In practice, that means ensuring the network is flexible enough to handle the revised view of what constitutes a worst-case scenario. While that will mean tough decisions around where and when to deploy radios and fiber, technological advances are making it progressively easier to ensure the IP network infrastructure can flex with demand.
“There are so many ways traffic is coming in now, and it’s going to so many endpoints,” says Vach Kompella, Vice President of IP Networks at Nokia. “We can’t design traffic models that are accurate, so we have to adjust as the models change. ”
Networks need more automation and architectural flexibility
Adjusting the network was once a job for human operators, but the complexity of modern networks makes manual handling of unforeseen events impossible.
“The more endpoints we have, the more services we have, the more connectivity that’s out there, the harder it is to have a central operations control site that’s monitoring the entire network with a bunch of humans,” says Kompella. “It gets very quickly into the realm of a lot of it having to be automated.”
Network automation is becoming much more advanced, he says, making IP networks self-aware and capable of automatically adjusting to handle unforeseen events like outages and DDoS attacks. Machine learning is starting to play a key role; for example by being able to automatically identify and reject DDoS traffic before it floods the network.
Architectural flexibility is crucial, too, requiring routers that can easily be reconfigured as new services emerge and demands evolve. “Programmability is very important,” says Kompella. “We don’t really know the direction that networks are going, so we need general-purpose or network-oriented processors, rather than fixed function ASICs.”
Network flexibility will allow CSPs to meet new customer demands
Flexibility in the IP network isn’t just about handling unexpected events and traffic patterns, but also about enabling CSPs to meet new customer demands. Kompella cites fixed-mobile convergence – where a person might reasonably expect to video-call from home, from the office, from the park or from a café – as one use case that will require a modern, automated IP network.
“When the end user doesn’t care what the access is, you have to design your network to offer the same set of services on any access,” he says. “And you have to be prepared that these services are going to be used from any access. It’s very important from an architecture point of view to realize this is coming, and that you have to optimize your deployment to be able to handle it.”
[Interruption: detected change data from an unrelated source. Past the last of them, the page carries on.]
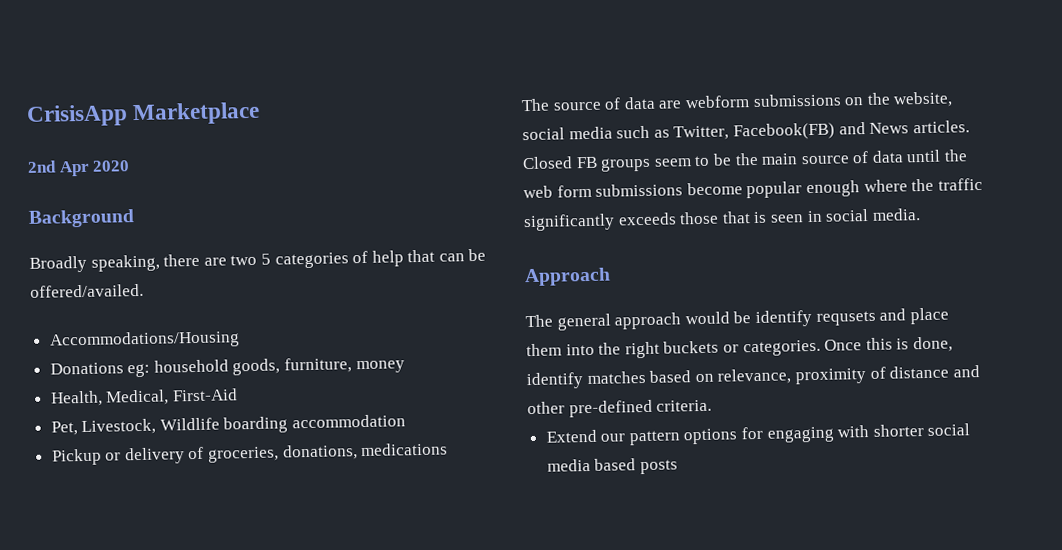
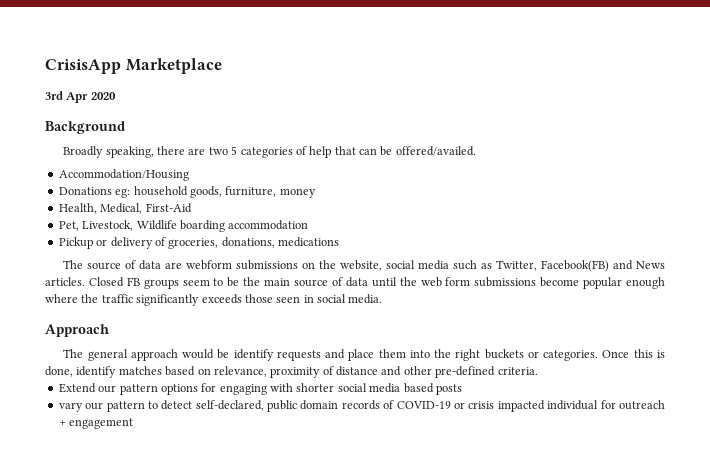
- 2nd Apr 2020
+ 3rd Apr 2020
- Accommodations/Housing
+ Accommodation/Housing
- Closed FB groups seem to be the main source of data until the web form submissions become popular enough where the traffic significantly exceeds those that is seen in social media.
+ Closed FB groups seem to be the main source of data until the web form submissions become popular enough where the traffic significantly exceeds those seen in social media.
- The general approach would be identify requsets and place them into the right buckets or categories.
+ The general approach would be identify requests and place them into the right buckets or categories.
+ vary our pattern to detect self-declared, public domain records of COVID-19 or crisis impacted individual for outreach + engagement

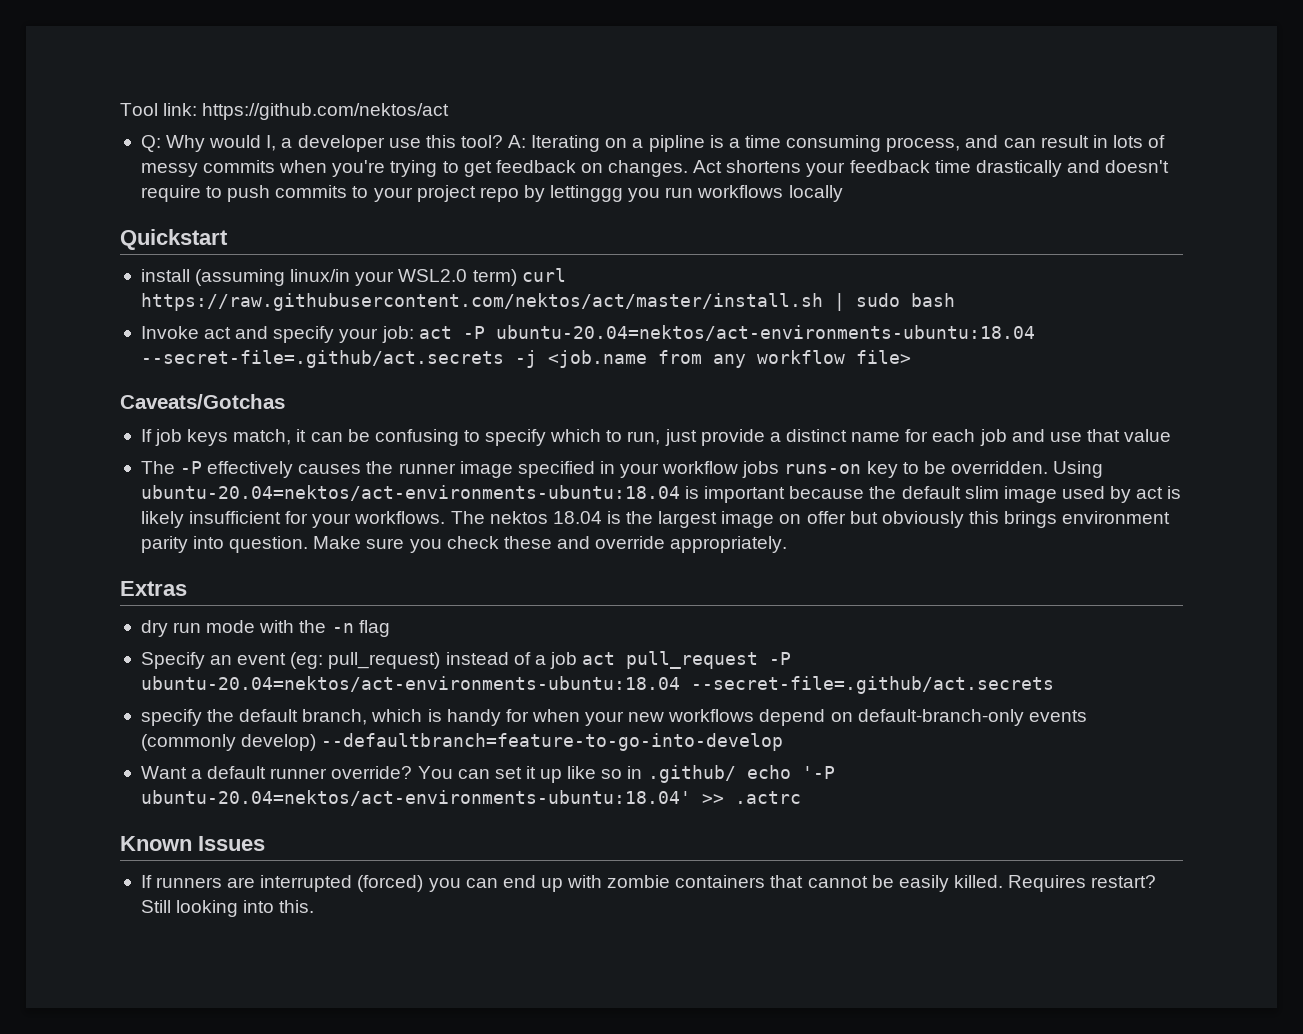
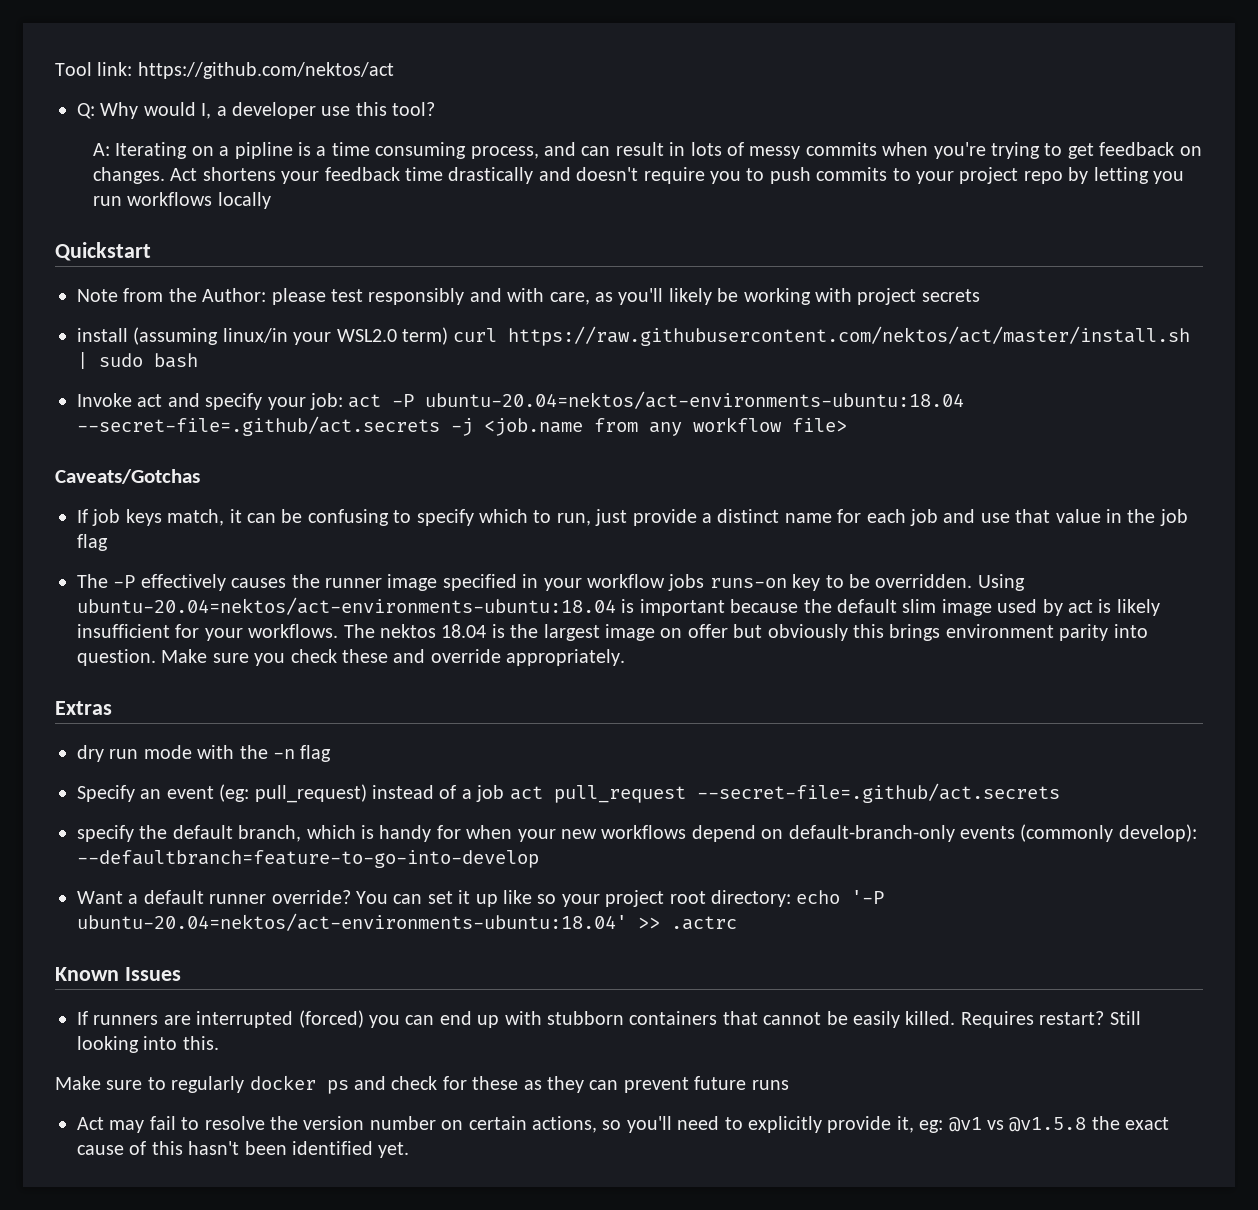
- Q: Why would I, a developer use this tool? A: Iterating on a pipline is a time consuming process, and can result in lots of messy commits when you're trying to get feedback on changes.
+ Q: Why would I, a developer use this tool?
+ A: Iterating on a pipline is a time consuming process, and can result in lots of messy commits when you're trying to get feedback on changes.
- Act shortens your feedback time drastically and doesn't require to push commits to your project repo by lettinggg you run workflows locally
+ Act shortens your feedback time drastically and doesn't require you to push commits to your project repo by letting you run workflows locally
+ Note from the Author: please test responsibly and with care, as you'll likely be working with project secrets
- If job keys match, it can be confusing to specify which to run, just provide a distinct name for each job and use that value
+ If job keys match, it can be confusing to specify which to run, just provide a distinct name for each job and use that value in the job flag
- Specify an event (eg: pull_request) instead of a job act pull_request -P ubuntu-20.04=nektos/act-environments-ubuntu:18.04 --secret-file=.github/act.secrets
+ Specify an event (eg: pull_request) instead of a job act pull_request --secret-file=.github/act.secrets
- specify the default branch, which is handy for when your new workflows depend on default-branch-only events (commonly develop) --defaultbranch=feature-to-go-into-develop
+ specify the default branch, which is handy for when your new workflows depend on default-branch-only events (commonly develop): --defaultbranch=feature-to-go-into-develop
- You can set it up like so in .github/ echo '-P ubuntu-20.04=nektos/act-environments-ubuntu:18.04' >> .actrc
+ You can set it up like so your project root directory: echo '-P ubuntu-20.04=nektos/act-environments-ubuntu:18.04' >> .actrc
- If runners are interrupted (forced) you can end up with zombie containers that cannot be easily killed.
+ If runners are interrupted (forced) you can end up with stubborn containers that cannot be easily killed.
+ Make sure to regularly docker ps and check for these as they can prevent future runs
+ Act may fail to resolve the version number on certain actions, so you'll need to explicitly provide it, eg: @v1 vs @v1.5.8 the exact cause of this hasn't been identified yet.

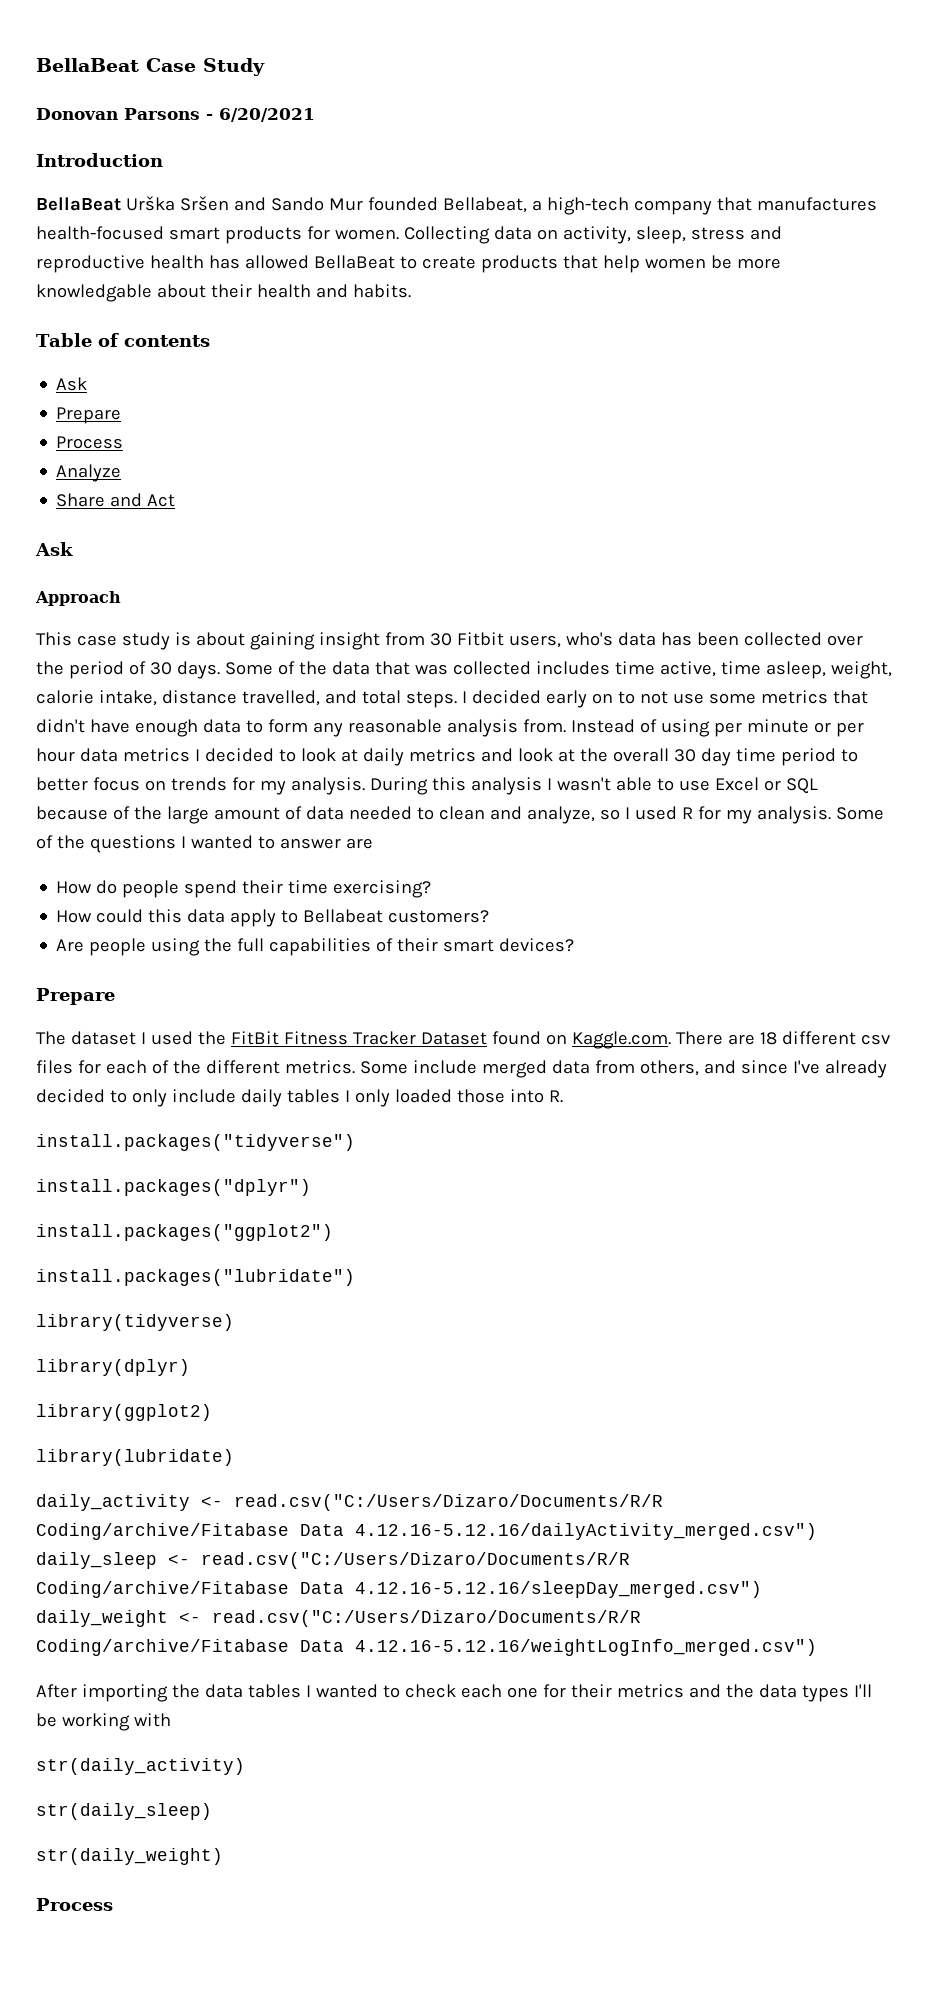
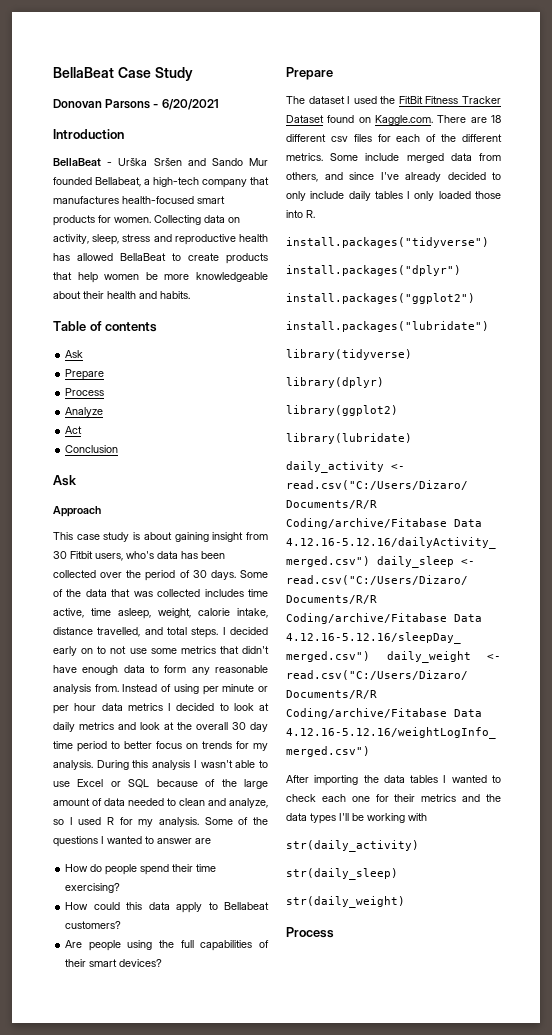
- BellaBeat Urška Sršen and Sando Mur founded Bellabeat, a high-tech company that manufactures health-focused smart products for women.
+ BellaBeat - Urška Sršen and Sando Mur founded Bellabeat, a high-tech company that manufactures health-focused smart products for women.
- Collecting data on activity, sleep, stress and reproductive health has allowed BellaBeat to create products that help women be more knowledgable about their health and habits.
+ Collecting data on activity, sleep, stress and reproductive health has allowed BellaBeat to create products that help women be more knowledgeable about their health and habits.
- Share and Act
+ Act
+ Conclusion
Mohr-McClune agrees, believing that workers – and their employers – will start to demand assurance from CSPs that they will be able to work effectively from anywhere. “We see operators focusing their future product development around an SLA that gives consumers the confidence to know that if they’re forced to work at home, then the home office will be an appropriately professional environment,” she says.
The new “normal” is anything but
So much has changed since the start of the pandemic that the idea of networks “returning” to any kind of pre-pandemic normal is long gone. With new working patterns, new applications, new services, new security threats and the imminent 5G-powered explosion of the industrial IoT, the only predictable thing now is that network traffic will become less and less predictable.
On the upside, we’ve come a long way from the 2010 World Cup, when CSPs had to manually reconfigure stadium networks to allow fans to communicate. As we move deeper into a “new abnormal”, automation, machine learning and architectural flexibility will allow networks to adapt automatically as traffic patterns shift in ways that nobody could have predicted.